If I wanted to know the chance of rolling two sixes on two dice it's:
1/6 * 1/6
Roger Books
On 10/24/05, R Campbell-Jones <rcj@dircon.co.uk> wrote:
>
> Actually, following from what Roger say, where you're talking
discrete,
> unrelated, events (eg. the values on 2 dice) that need to happen for
an
> event to occur, I think you're better off working out the probability
of it
> not occuring, especially if the possibility of later events (eg.
subsequent
> dice rolls) is dependant on earlier, and finaly subtracting the chance
of it
> not happening from 1 to get the chance of it occuring.

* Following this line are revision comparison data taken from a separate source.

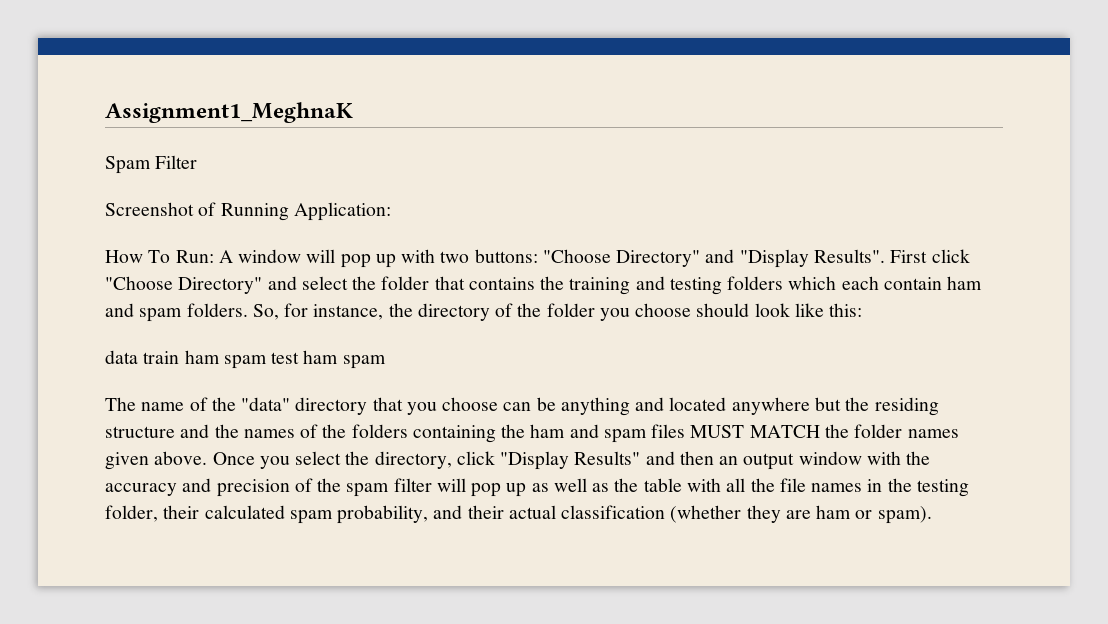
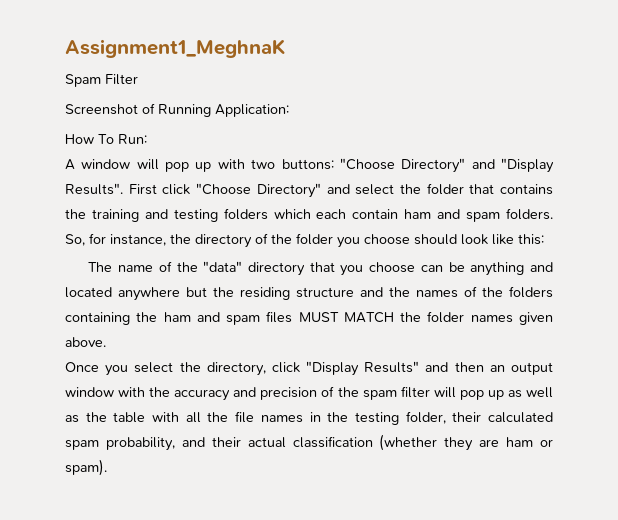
- How To Run: A window will pop up with two buttons: "Choose Directory" and "Display Results".
+ How To Run:
+ A window will pop up with two buttons: "Choose Directory" and "Display Results".
- data train ham spam test ham spam
- The name of the "data" directory that you choose can be anything and located anywhere but the residing structure and the names of the folders containing the ham and spam files MUST MATCH the folder names given above. Once you select the directory, click "Display Results" and then an output window with the accuracy and precision of the spam filter will pop up as well as the table with all the file names in the testing folder, their calculated spam probability, and their actual classification (whether they are ham or spam).
+ The name of the "data" directory that you choose can be anything and located anywhere but the residing structure and the names of the folders containing the ham and spam files MUST MATCH the folder names given above.
+ Once you select the directory, click "Display Results" and then an output window with the accuracy and precision of the spam filter will pop up as well as the table with all the file names in the testing folder, their calculated spam probability, and their actual classification (whether they are ham or spam).

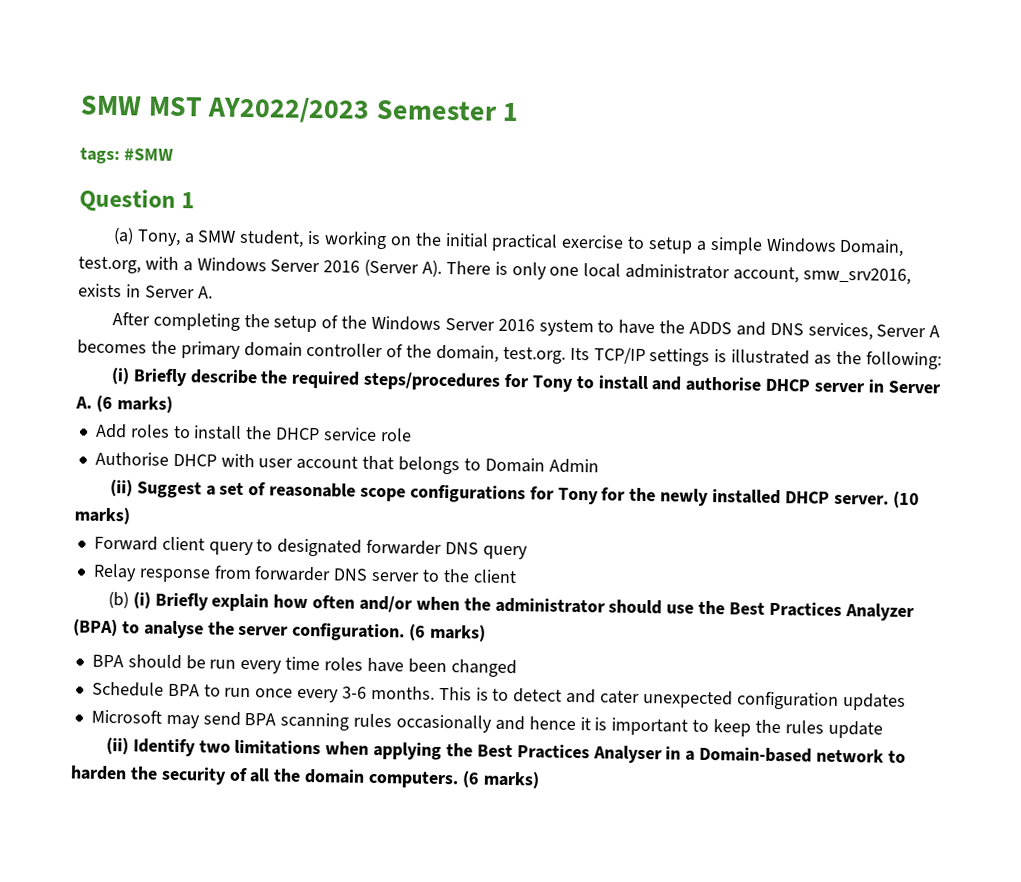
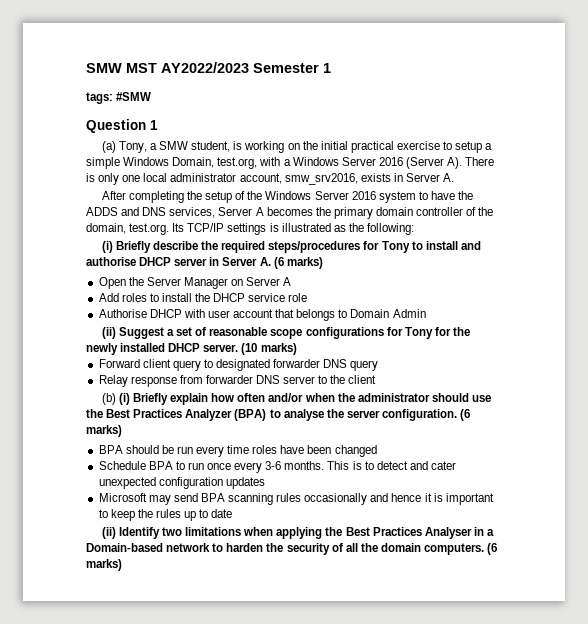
+ Open the Server Manager on Server A
- Microsoft may send BPA scanning rules occasionally and hence it is important to keep the rules update
+ Microsoft may send BPA scanning rules occasionally and hence it is important to keep the rules up to date

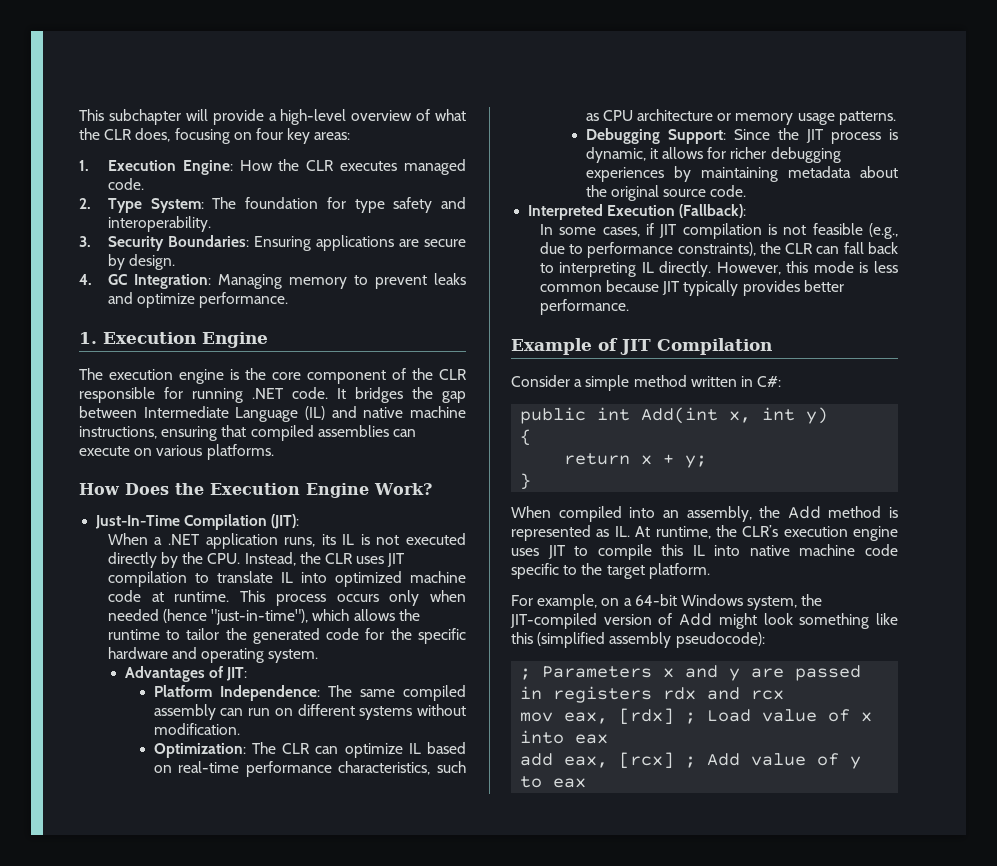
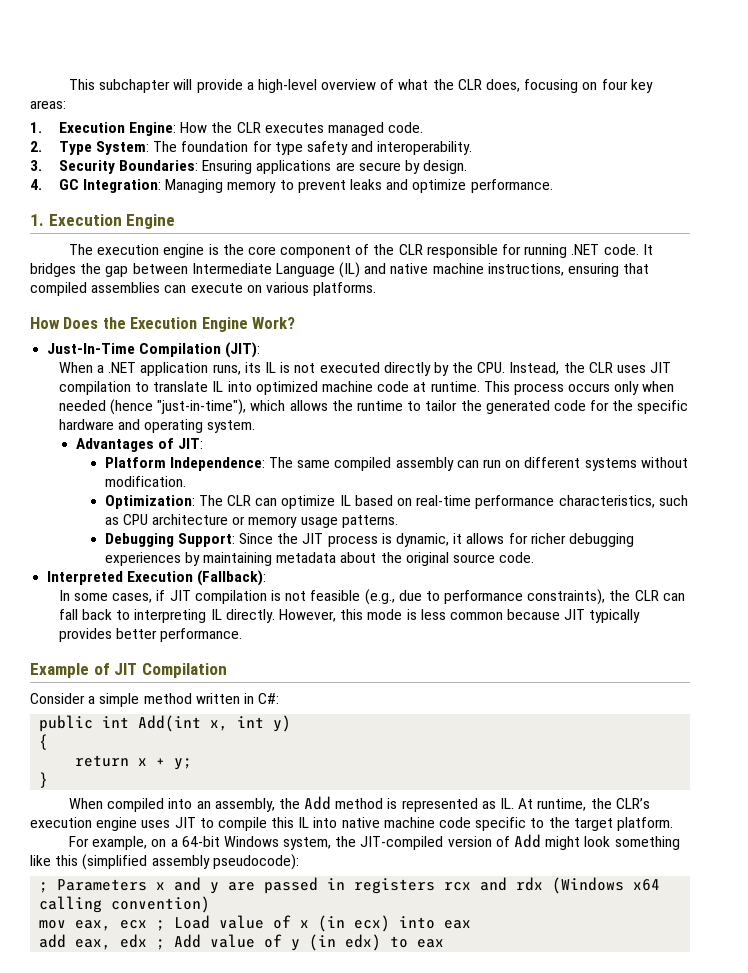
- ; Parameters x and y are passed in registers rdx and rcx
+ ; Parameters x and y are passed in registers rcx and rdx (Windows x64 calling convention)
- mov eax, [rdx] ; Load value of x into eax
+ mov eax, ecx ; Load value of x (in ecx) into eax
- add eax, [rcx] ; Add value of y to eax
+ add eax, edx ; Add value of y (in edx) to eax

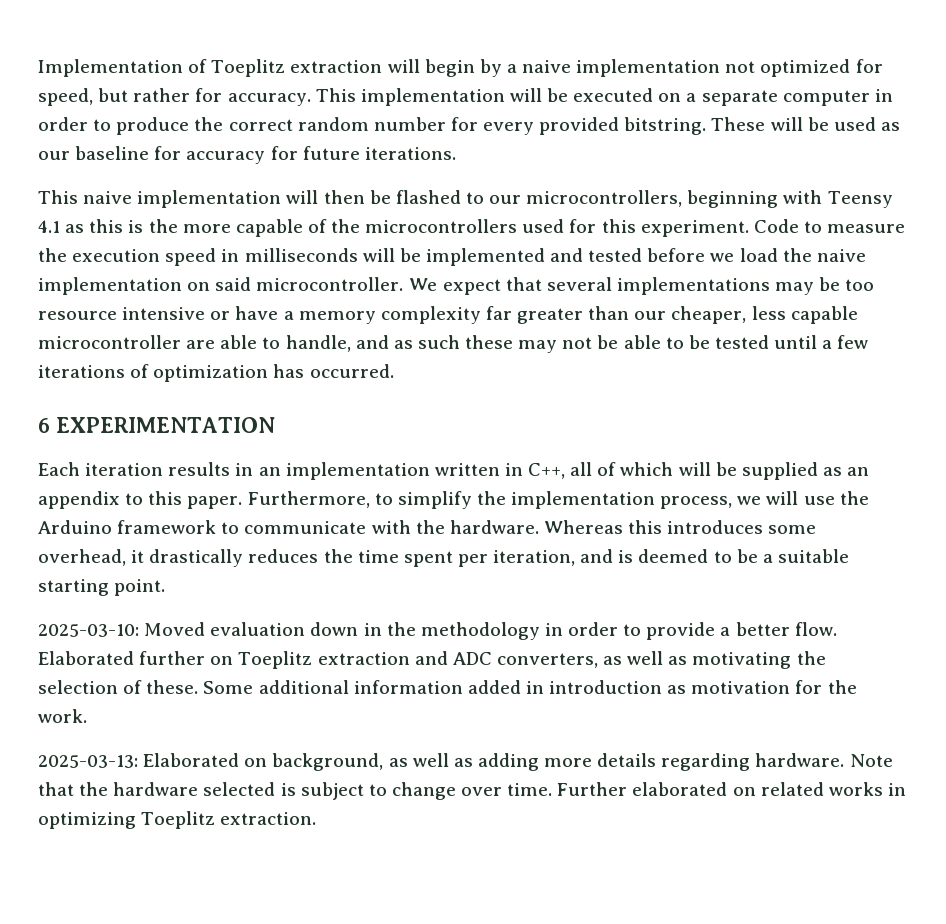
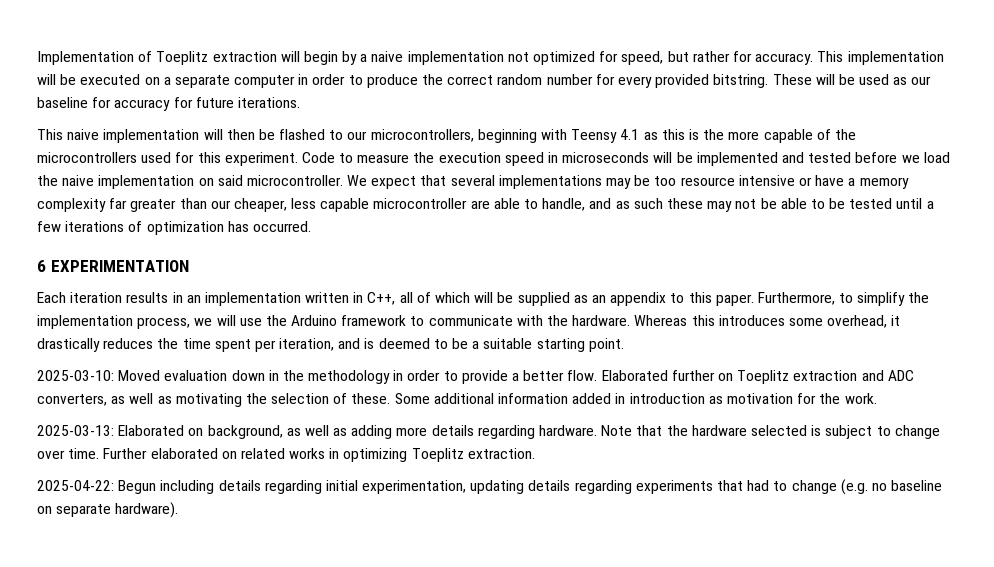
- Code to measure the execution speed in milliseconds will be implemented and tested before we load the naive implementation on said microcontroller.
+ Code to measure the execution speed in microseconds will be implemented and tested before we load the naive implementation on said microcontroller.
+ 2025-04-22: Begun including details regarding initial experimentation, updating details regarding experiments that had to change (e.g. no baseline on separate hardware).

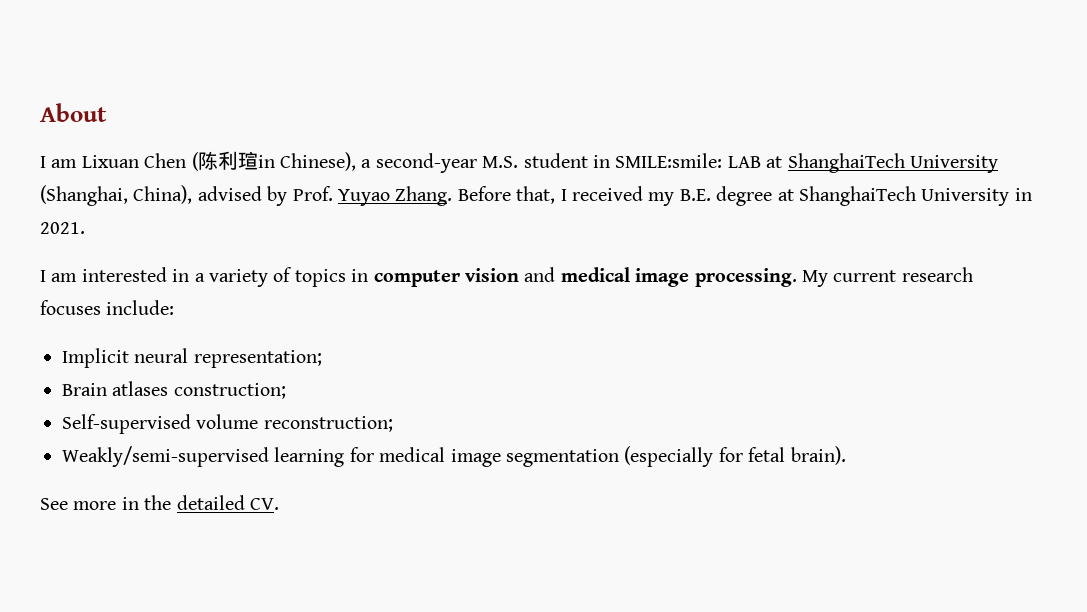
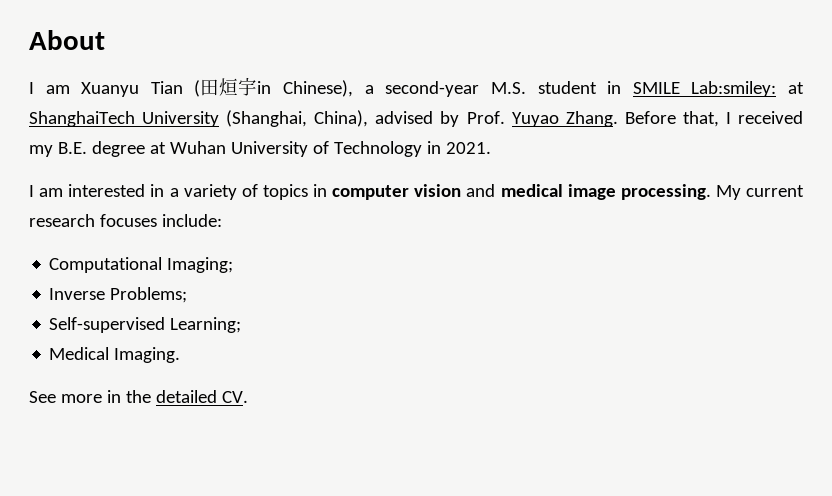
- I am Lixuan Chen (陈利瑄in Chinese), a second-year M.S. student in SMILE:smile: LAB at ShanghaiTech University (Shanghai, China), advised by Prof. Yuyao Zhang.
+ I am Xuanyu Tian (田烜宇in Chinese), a second-year M.S. student in SMILE Lab:smiley: at ShanghaiTech University (Shanghai, China), advised by Prof. Yuyao Zhang.
- Before that, I received my B.E. degree at ShanghaiTech University in 2021.
+ Before that, I received my B.E. degree at Wuhan University of Technology in 2021.
- Implicit neural representation;
- Brain atlases construction;
- Self-supervised volume reconstruction;
- Weakly/semi-supervised learning for medical image segmentation (especially for fetal brain).
+ Computational Imaging;
+ Inverse Problems;
+ Self-supervised Learning;
+ Medical Imaging.

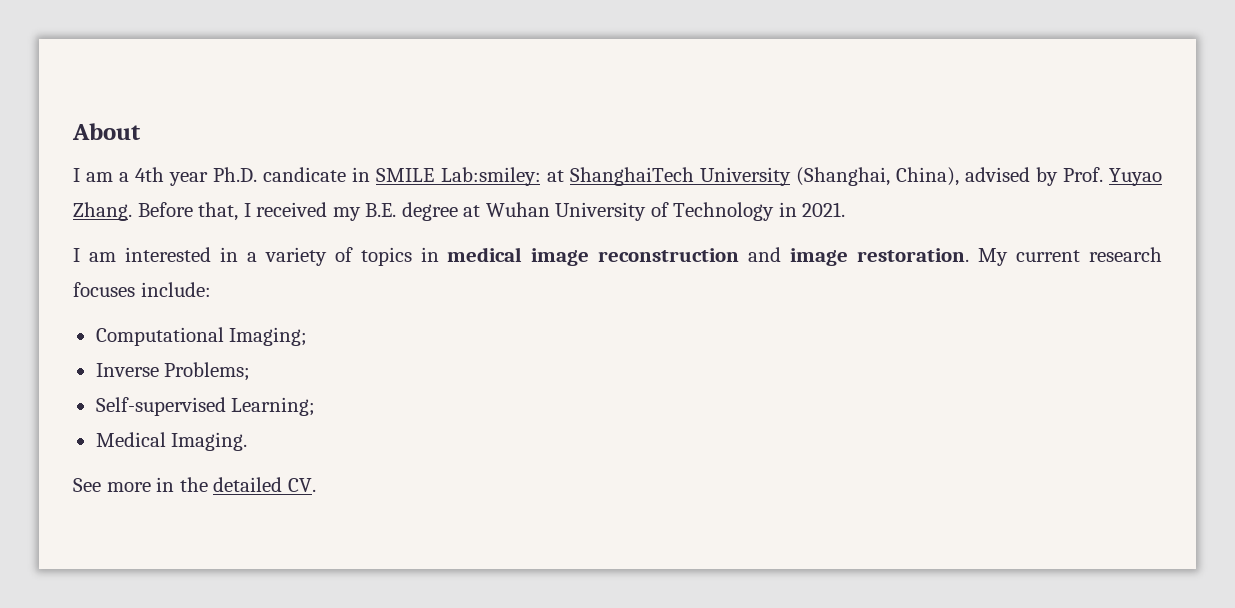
- I am Xuanyu Tian (田烜宇in Chinese), a second-year M.S. student in SMILE Lab:smiley: at ShanghaiTech University (Shanghai, China), advised by Prof. Yuyao Zhang.
+ I am a 4th year Ph.D. candicate in SMILE Lab:smiley: at ShanghaiTech University (Shanghai, China), advised by Prof. Yuyao Zhang.
- I am interested in a variety of topics in computer vision and medical image processing.
+ I am interested in a variety of topics in medical image reconstruction and image restoration.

> Eg. The odds of rolling 6 on a (perfect) die is 1/6th. The odds of
> rolling a 6 if you roll 6 dice is not, even theoretically 1/6th x 6,
as that
> = 1, which is a certainty, and I've gone more than 6 rolls between
6's,
> especially when that's what I needed. The odds of rolling a 6 with 6
dice =
> 1 - (5/6ths^6) (raised to the power of 6). This actually comes out as
> 1-0.335 or .665 or 66%.
> I'm fairly sure that's what's need here, but it's late, I'm knackered
and
> I can't remember the precise details. Is it
> 4 or 5 = 1 point, 6 = 2 points and reroll, with the same results?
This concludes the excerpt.